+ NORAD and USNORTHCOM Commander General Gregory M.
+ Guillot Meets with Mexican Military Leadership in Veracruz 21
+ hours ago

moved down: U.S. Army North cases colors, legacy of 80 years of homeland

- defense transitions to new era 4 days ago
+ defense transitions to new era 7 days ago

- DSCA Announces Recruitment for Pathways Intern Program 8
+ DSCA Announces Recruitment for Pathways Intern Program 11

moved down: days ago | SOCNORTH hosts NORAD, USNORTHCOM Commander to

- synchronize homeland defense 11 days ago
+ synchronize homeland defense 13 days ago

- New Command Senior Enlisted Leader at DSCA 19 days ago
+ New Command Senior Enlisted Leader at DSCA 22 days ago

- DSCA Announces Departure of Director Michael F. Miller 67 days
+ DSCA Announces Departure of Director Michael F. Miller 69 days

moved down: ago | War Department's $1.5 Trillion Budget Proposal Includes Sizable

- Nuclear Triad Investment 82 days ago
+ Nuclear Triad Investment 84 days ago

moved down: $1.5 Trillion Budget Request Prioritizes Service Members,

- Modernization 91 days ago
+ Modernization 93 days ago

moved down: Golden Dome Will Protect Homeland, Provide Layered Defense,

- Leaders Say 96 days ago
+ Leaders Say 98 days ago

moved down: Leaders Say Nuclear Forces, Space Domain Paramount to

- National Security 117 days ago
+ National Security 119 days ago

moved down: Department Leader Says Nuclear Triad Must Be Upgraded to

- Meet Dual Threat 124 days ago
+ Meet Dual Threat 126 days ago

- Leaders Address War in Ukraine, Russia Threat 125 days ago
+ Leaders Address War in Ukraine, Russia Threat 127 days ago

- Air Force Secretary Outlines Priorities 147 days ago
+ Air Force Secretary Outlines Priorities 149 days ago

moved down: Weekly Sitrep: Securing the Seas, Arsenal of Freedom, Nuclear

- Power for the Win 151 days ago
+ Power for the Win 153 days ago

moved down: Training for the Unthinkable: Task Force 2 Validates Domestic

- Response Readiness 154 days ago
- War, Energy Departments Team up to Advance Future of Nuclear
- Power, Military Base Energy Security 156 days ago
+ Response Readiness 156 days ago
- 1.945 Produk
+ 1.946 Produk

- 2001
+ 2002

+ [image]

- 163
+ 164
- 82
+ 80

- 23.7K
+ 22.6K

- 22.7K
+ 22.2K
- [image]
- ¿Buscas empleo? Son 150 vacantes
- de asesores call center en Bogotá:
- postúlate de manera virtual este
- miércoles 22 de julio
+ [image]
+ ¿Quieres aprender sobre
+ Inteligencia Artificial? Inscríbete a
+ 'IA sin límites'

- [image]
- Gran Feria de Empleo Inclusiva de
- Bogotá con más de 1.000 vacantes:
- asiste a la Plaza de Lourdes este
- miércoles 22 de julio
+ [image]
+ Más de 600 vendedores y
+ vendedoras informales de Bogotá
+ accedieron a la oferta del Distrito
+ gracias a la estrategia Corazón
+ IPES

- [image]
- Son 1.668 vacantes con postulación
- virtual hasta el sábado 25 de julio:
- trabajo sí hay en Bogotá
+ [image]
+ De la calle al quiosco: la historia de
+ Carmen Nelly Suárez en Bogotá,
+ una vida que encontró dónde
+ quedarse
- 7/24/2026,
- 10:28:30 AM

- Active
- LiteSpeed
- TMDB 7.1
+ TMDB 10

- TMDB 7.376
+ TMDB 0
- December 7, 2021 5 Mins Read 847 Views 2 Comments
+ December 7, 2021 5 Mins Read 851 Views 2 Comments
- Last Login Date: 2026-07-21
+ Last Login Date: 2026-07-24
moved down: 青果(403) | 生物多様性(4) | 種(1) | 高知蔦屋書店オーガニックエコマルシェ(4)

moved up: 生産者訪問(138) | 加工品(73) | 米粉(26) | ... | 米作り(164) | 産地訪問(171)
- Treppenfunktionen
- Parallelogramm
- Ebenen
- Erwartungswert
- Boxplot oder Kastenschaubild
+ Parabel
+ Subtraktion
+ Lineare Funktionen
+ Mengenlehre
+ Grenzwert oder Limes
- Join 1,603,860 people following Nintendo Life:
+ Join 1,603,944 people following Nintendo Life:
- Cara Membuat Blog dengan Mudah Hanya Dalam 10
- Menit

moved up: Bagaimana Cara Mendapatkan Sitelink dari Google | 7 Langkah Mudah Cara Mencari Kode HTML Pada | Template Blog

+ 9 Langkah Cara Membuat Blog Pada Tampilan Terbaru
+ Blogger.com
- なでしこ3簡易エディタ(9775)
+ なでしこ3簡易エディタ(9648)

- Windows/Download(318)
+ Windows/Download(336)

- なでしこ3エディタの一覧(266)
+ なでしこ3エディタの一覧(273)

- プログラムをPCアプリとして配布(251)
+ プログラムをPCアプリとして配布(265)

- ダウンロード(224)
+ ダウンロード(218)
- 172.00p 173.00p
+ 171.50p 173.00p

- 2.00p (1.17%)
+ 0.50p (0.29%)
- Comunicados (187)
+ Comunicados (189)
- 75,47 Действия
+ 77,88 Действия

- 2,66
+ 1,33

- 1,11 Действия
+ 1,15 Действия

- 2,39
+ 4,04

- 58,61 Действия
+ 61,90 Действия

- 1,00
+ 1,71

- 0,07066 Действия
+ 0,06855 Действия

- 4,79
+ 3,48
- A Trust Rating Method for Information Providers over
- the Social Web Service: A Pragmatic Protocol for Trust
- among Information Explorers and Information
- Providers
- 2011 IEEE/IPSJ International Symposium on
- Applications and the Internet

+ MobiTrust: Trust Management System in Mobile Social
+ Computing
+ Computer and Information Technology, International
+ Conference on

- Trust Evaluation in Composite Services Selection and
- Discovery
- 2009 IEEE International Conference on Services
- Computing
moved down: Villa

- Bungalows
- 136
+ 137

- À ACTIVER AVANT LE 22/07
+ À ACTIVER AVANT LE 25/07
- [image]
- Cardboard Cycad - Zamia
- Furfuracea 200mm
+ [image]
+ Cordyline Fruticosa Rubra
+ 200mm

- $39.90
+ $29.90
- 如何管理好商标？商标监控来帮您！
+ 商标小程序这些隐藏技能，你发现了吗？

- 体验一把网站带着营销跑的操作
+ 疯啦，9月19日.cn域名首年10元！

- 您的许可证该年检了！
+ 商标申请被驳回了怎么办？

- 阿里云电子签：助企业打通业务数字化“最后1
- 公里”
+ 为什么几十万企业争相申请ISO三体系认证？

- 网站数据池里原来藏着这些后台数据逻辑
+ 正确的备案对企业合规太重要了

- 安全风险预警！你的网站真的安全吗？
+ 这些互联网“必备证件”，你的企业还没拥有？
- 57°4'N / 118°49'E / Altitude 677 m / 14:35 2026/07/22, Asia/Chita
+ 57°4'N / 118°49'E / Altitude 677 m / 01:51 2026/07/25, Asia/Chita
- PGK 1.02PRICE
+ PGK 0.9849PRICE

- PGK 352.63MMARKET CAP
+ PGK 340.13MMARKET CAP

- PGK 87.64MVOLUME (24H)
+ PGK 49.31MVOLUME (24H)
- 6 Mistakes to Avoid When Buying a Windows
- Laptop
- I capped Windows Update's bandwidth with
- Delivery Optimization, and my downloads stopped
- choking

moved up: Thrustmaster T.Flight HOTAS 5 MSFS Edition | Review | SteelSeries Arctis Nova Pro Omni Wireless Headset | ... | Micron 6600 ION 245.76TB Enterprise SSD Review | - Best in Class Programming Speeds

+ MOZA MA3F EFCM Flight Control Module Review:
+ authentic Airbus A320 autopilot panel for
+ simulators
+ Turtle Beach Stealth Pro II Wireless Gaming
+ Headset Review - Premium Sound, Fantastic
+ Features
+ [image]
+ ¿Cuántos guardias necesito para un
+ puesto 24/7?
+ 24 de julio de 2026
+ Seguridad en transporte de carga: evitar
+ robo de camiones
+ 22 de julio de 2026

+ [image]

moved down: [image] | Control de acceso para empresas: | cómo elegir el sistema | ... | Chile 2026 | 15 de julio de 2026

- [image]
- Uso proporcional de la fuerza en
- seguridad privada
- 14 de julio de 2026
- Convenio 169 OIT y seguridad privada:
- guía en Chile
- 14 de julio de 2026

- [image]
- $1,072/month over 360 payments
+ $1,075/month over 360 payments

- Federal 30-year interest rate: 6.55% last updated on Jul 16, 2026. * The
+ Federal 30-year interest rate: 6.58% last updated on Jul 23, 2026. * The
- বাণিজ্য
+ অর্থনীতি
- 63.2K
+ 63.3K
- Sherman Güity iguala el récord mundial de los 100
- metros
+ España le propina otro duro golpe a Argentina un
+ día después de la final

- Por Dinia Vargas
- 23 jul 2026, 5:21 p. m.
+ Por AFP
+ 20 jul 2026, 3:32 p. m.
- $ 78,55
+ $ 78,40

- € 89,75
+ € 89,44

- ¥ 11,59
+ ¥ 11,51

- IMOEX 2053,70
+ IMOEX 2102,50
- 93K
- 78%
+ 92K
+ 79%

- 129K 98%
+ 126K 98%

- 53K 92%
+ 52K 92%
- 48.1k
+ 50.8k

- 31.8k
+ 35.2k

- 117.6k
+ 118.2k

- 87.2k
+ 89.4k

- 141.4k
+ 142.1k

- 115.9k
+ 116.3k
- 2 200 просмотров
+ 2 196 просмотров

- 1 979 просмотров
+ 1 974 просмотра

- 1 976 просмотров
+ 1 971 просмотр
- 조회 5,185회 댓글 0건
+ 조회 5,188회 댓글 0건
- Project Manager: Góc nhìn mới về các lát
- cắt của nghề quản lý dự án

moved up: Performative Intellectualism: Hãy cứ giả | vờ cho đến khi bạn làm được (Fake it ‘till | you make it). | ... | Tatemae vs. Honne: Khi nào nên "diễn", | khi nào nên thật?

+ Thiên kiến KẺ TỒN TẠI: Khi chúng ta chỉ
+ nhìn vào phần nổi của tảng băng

» **YOUR OBJECTIVE**: The expected response is the material above given again line by line, from its first line to the line holding "93 days ago", inclusive.

» **COMPLETED TASK**:
+ NORAD and USNORTHCOM Commander General Gregory M.
+ Guillot Meets with Mexican Military Leadership in Veracruz 21
+ hours ago

moved down: U.S. Army North cases colors, legacy of 80 years of homeland

- defense transitions to new era 4 days ago
+ defense transitions to new era 7 days ago

- DSCA Announces Recruitment for Pathways Intern Program 8
+ DSCA Announces Recruitment for Pathways Intern Program 11

moved down: days ago | SOCNORTH hosts NORAD, USNORTHCOM Commander to

- synchronize homeland defense 11 days ago
+ synchronize homeland defense 13 days ago

- New Command Senior Enlisted Leader at DSCA 19 days ago
+ New Command Senior Enlisted Leader at DSCA 22 days ago

- DSCA Announces Departure of Director Michael F. Miller 67 days
+ DSCA Announces Departure of Director Michael F. Miller 69 days

moved down: ago | War Department's $1.5 Trillion Budget Proposal Includes Sizable

- Nuclear Triad Investment 82 days ago
+ Nuclear Triad Investment 84 days ago

moved down: $1.5 Trillion Budget Request Prioritizes Service Members,

- Modernization 91 days ago
+ Modernization 93 days ago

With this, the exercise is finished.